Plus, hiring your child keeps the money in the family. Just be sure to pay a fair wage, and that the job’s duties are age-appropriate, or you might attract the attention of the IRS. Hiring a 15-year-old to do computer work probably won’t raise much suspicion, but hiring your 9-year-old to do the same could be a red flag.
Tax Breaks for Parents With College Kids
American Opportunity Education Tax Credit: This credit gives parents up to $2,500 per student for tuition, fees, books and other education supplies for each of the first four years of post-secondary education. It’s available to individuals who earn no more than $80,000, and couples earning no more than $160,000—and it replaces the predecessor Hope Credit, which had a lower income limit and covered fewer expenses.
“The best part about [the American Opportunity Credit] is it not only includes tuition and related fees,” Schneider says, “but also books and required equipment, like computers, stethoscopes for nursing students and calculators for accounting students.”
Lifetime Learning Credit: If your child chooses to pursue a certification program in lieu of attending college, you can take the Lifetime Learning Credit, which applies to nondegree and other professional training programs. It has a maximum benefit of $2,000, and income eligibility is capped at $65,000 for single tax filers and $131,000 for joint filers. The credit is limited to one per household, and if a child is eligible for both the American Opportunity Credit and the Lifetime Learning Credit in the same year, you can take either credit but not both.
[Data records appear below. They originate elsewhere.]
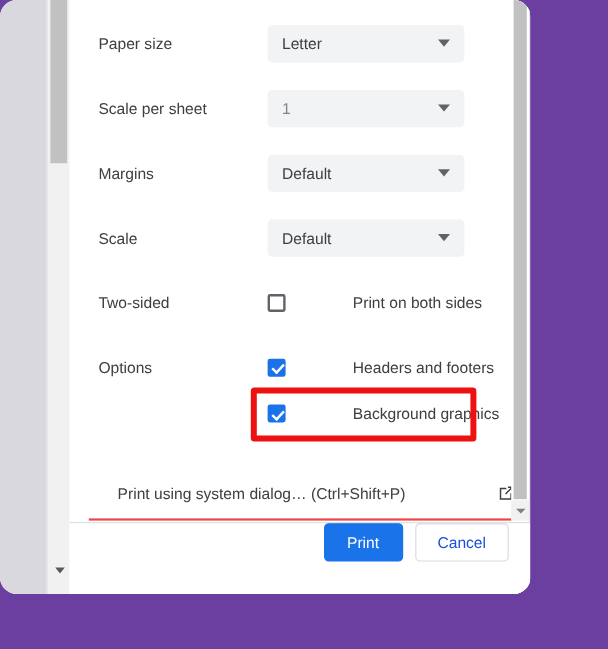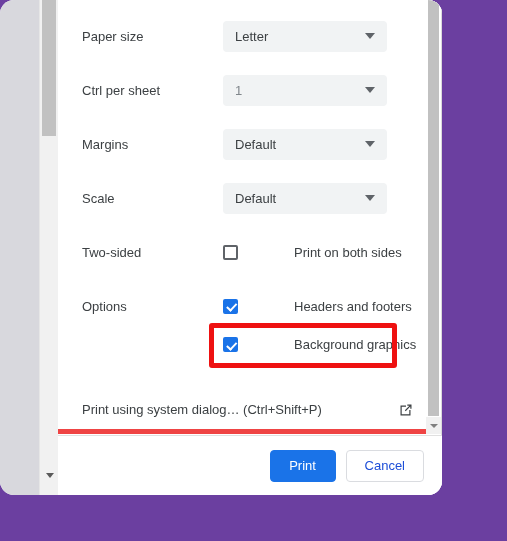--- a/index.html
+++ b/index.html
@@ -339,7 +339,7 @@
         </div>
 
         <div class="row" style="top:63px;">
-          <span class="row-label">Ctrl per sheet</span>
+          <span class="row-label">Scale per sheet</span>
           <div class="select disabled">
             <span class="value">1</span>
             <span class="caret"></span>

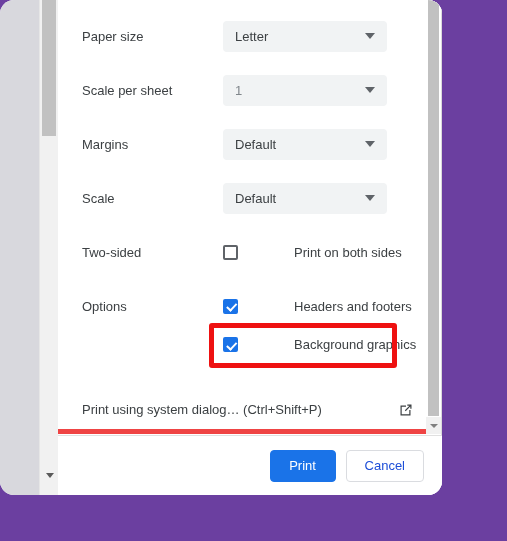--- a/index.html
+++ b/index.html
@@ -229,13 +229,13 @@
   
   .sysdialog-row {
     position: absolute;
-    left: 0;
+    left: 16px;
     top: 390px;
     width: 369px;
     height: 44px;
     display: flex;
     align-items: center;
-    border-bottom: 5px solid #ef4444;
+    border-bottom: 2px solid #ef4444;
     box-sizing: border-box;
   }
   .sysdialog-label {

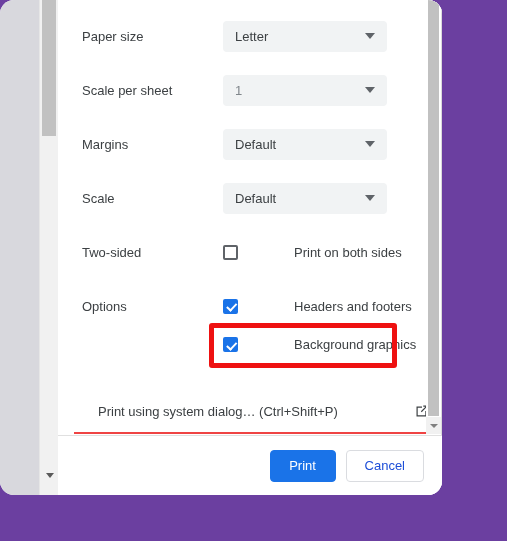--- a/index.html
+++ b/index.html
@@ -263,7 +263,6 @@
     border-top: 1px solid #e0e0e0;
     box-sizing: border-box;
     display: flex;
-    align-items: center;
     justify-content: flex-end;
     padding-right: 18px;
     gap: 10px;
Tuition and Fees Tax Deduction: This benefit, which cannot be used if you are already claiming the American Opportunity or Lifetime Learning credit, allows you to deduct up to $4,000 from your taxable income for a child’s college expenses. The deduction begins to phase out for single parents earning over $80,000 and joint filers earning $160,000.
This story was updated on February 27, 2017.
This publication is not intended as legal or tax advice. Taxpayers should seek advice based on their particular circumstances from an independent tax advisor.